1/22/2006

The Professionals, The Harder They Come, & The Night of the Iguana

The Professionals is the Wild Bunch before the Wild Bunch, but without the genre breaking aspects of it. Still very enjoyable, even if I think the version I saw was edited. There was a random black blurry thing in the bottom corner covering Claudia Cardinale's breasts. I wouldn't point it out, except that it seemed really out of place. Because they cut away for the reaction shot and then cut back and her shirt was back up and the bar was gone, but the shot was exactly the same. Stupid censorship. It's not like the movie wasn't insanely violent and full of women with huge breasts and immense cleavage. Why is the nipple so dangerous to kids? And continuing that logic, why are the penis and vagina so dangerous as well? Well, anyway, it's pretty good, and Lee Marvin and Burt Lancaster and Woody Strode and Robert Ryan were all very good, Claudia was nice eye candy, but Jack Palance as the Mexican revolutionary turned outlaw was the typically horrible Hollywood makeup and bad accent job. Man, just get someone who's actually Latino to play him, rather than a guy who can just speak Spanish. Stupid Hollywood.

The Harder They Come is notable mostly for the most excellent soundtrack. (What?
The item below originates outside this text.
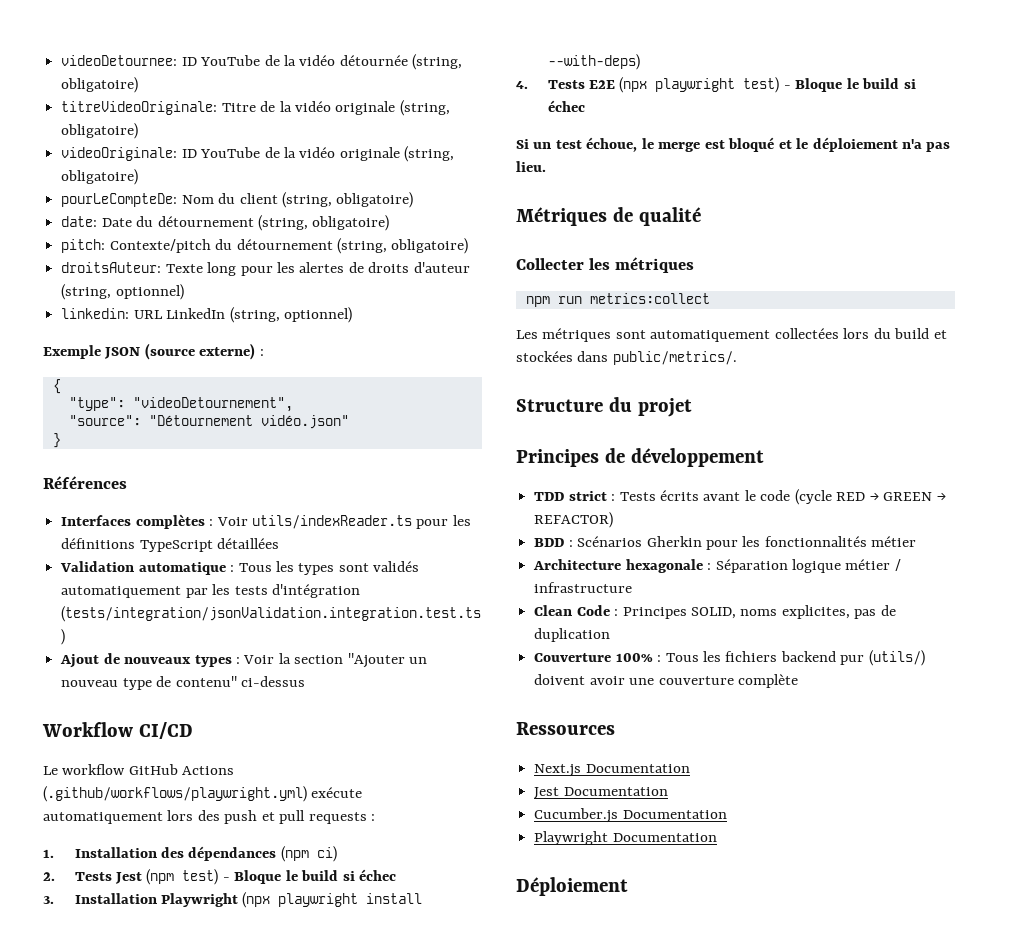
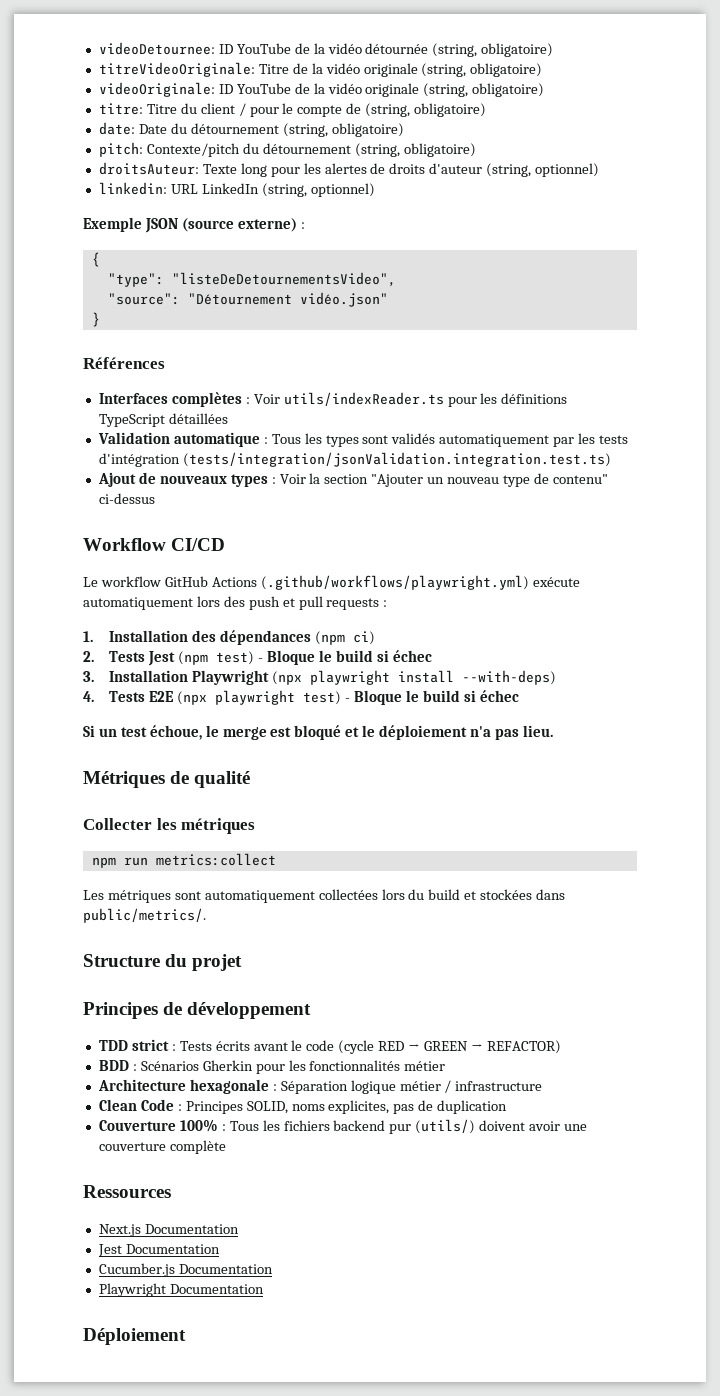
- pourLeCompteDe: Nom du client (string, obligatoire)
+ titre: Titre du client / pour le compte de (string, obligatoire)
- "type": "videoDetournement",
+ "type": "listeDeDetournementsVideo",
I just watched Bill & Ted's Bogus Journey) Very good soundtrack, movie is just typical outlaw stuff, only worth watching for that soundtrack. I think I can mention the soundtrack in every sentence of this here blurb. The soundtrack made up for the fact that it was frequently very difficult to understand their thick Jamaican accents. You could get about the same enjoyment in a shorter time by listening to the soundtrack while occasionally flipping through pictures of nudity and violence.

The Night of the Iguana probably would have been better as a film made in the 70s. Unfortunately, the original is probably considered as a classic, and so remaking it would be heresy. But I just kept thinking that scenes would have been better had they just allowed for a little more freedom in being explicit. They came so close to bringing up the L word and having the two Mexican boys there just for sex. But it just kept coming up short of attacking the real issues here. Which is that a priest, a baptist, and a nympho walk into a hotel... Heh. Oh, Richard Burton was suitably tortured, and the women were ok, but I wanted so much more. Tennessee Williams probably worked a lot better back in the 50s on the stage when he wasn't censored, and the subjects he goes on about were actually taboo. Now, they just seem quaint and repressed at best, and horribly naive and insulting at worst. This falls on the quaint and repressed aspect of the spectrum.